### Your assignment
Please repeat, from the entries that follow, the lines from the one containing "[9,303,31,325] (9) -> [16,539,56,579] (8)" through the one containing "[18,786,407,841] US regulators" exactly, adding nothing.

────────

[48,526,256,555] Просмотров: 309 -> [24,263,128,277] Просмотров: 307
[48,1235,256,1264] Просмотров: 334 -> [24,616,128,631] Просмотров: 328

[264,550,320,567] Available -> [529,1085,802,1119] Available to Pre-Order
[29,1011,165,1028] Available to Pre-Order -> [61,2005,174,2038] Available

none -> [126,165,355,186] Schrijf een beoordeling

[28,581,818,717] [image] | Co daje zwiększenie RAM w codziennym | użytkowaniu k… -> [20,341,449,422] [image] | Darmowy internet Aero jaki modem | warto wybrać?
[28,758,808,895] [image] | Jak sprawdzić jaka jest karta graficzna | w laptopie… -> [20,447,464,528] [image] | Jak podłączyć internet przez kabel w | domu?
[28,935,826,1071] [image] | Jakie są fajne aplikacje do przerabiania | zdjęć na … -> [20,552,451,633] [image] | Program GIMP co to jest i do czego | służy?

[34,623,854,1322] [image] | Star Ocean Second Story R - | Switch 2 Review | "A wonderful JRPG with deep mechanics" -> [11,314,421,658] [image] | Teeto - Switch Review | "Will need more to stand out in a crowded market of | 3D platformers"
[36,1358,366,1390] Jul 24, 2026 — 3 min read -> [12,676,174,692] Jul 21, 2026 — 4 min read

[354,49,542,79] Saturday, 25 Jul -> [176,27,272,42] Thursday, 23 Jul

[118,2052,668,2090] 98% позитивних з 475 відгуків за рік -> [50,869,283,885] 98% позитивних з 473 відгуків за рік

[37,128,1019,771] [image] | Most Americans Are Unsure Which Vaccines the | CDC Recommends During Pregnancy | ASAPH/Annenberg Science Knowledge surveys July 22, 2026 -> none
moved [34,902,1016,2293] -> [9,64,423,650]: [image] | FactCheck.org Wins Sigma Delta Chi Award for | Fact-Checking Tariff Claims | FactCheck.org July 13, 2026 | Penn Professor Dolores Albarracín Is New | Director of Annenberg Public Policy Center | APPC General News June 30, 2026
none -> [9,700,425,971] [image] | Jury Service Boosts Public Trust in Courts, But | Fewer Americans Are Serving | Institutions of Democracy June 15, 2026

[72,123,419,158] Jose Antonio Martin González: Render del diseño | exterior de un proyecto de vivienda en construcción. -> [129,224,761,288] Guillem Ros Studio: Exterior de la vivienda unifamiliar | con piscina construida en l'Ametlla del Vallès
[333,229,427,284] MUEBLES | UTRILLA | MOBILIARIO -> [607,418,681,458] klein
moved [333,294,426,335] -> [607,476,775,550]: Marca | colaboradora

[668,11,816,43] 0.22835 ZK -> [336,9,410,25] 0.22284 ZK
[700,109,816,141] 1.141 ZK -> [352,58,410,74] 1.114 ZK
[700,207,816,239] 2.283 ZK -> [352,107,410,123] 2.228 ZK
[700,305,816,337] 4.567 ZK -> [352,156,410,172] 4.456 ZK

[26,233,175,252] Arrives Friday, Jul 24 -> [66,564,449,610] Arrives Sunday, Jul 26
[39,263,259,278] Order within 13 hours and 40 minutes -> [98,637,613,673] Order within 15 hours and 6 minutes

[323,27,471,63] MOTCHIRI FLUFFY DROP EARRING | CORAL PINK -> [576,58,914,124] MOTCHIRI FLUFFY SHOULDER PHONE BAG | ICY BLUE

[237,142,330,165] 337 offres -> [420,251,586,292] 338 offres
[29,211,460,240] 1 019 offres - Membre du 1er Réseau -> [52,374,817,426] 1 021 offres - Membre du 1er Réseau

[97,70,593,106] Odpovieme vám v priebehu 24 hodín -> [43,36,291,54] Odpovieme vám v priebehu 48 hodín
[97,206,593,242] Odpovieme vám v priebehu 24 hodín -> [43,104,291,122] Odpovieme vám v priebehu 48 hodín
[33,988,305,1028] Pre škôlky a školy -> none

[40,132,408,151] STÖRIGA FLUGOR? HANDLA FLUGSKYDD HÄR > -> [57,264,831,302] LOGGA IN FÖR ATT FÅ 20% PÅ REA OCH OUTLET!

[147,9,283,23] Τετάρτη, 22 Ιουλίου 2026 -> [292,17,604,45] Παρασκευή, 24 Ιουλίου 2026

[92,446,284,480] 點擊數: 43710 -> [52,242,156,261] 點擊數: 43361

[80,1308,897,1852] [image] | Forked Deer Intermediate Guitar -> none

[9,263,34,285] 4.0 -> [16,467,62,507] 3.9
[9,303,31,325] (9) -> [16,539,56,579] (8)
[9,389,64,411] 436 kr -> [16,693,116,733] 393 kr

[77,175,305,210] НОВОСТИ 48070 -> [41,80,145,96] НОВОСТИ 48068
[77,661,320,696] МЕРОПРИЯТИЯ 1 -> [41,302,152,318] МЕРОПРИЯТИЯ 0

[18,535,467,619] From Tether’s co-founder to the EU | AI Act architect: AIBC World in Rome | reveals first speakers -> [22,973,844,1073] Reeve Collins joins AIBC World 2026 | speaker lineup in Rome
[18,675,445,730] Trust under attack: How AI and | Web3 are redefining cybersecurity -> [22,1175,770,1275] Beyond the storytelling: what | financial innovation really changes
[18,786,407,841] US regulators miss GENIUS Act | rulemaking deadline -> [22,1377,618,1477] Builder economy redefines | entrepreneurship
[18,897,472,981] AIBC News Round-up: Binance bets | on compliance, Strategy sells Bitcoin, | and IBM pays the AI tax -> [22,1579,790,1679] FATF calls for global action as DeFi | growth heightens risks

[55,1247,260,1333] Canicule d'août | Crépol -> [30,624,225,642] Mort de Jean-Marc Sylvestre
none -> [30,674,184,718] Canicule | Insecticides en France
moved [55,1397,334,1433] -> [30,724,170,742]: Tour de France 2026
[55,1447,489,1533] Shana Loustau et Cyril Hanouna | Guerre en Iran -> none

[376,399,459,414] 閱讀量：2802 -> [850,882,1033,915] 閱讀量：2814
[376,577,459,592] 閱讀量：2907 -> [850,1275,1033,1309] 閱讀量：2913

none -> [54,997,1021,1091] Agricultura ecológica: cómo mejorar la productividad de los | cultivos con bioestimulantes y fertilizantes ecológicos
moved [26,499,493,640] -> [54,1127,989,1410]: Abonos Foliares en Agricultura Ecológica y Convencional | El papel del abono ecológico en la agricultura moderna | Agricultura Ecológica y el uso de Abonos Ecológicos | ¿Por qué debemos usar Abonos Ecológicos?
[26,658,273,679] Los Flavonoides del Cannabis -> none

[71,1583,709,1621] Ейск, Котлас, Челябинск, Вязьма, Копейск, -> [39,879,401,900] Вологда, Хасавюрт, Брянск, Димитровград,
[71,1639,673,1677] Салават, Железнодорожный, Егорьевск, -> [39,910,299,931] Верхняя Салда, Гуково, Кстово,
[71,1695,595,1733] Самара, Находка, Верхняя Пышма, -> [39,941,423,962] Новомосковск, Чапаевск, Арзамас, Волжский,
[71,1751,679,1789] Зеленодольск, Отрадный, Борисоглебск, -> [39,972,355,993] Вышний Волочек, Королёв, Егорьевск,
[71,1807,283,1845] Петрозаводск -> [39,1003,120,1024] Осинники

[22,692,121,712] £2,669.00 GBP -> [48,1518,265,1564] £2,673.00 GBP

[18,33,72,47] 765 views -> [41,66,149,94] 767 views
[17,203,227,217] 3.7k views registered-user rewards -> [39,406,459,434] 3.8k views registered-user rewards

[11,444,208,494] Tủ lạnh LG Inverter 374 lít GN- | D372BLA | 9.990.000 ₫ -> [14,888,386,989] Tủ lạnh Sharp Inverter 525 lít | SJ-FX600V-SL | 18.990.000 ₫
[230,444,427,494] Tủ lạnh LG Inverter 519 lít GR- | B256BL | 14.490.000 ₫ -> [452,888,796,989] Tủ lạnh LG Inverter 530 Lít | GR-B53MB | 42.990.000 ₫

────────

### Result of this exercise
[9,303,31,325] (9) -> [16,539,56,579] (8)
[9,389,64,411] 436 kr -> [16,693,116,733] 393 kr

[77,175,305,210] НОВОСТИ 48070 -> [41,80,145,96] НОВОСТИ 48068
[77,661,320,696] МЕРОПРИЯТИЯ 1 -> [41,302,152,318] МЕРОПРИЯТИЯ 0

[18,535,467,619] From Tether’s co-founder to the EU | AI Act architect: AIBC World in Rome | reveals first speakers -> [22,973,844,1073] Reeve Collins joins AIBC World 2026 | speaker lineup in Rome
[18,675,445,730] Trust under attack: How AI and | Web3 are redefining cybersecurity -> [22,1175,770,1275] Beyond the storytelling: what | financial innovation really changes
[18,786,407,841] US regulators miss GENIUS Act | rulemaking deadline -> [22,1377,618,1477] Builder economy redefines | entrepreneurship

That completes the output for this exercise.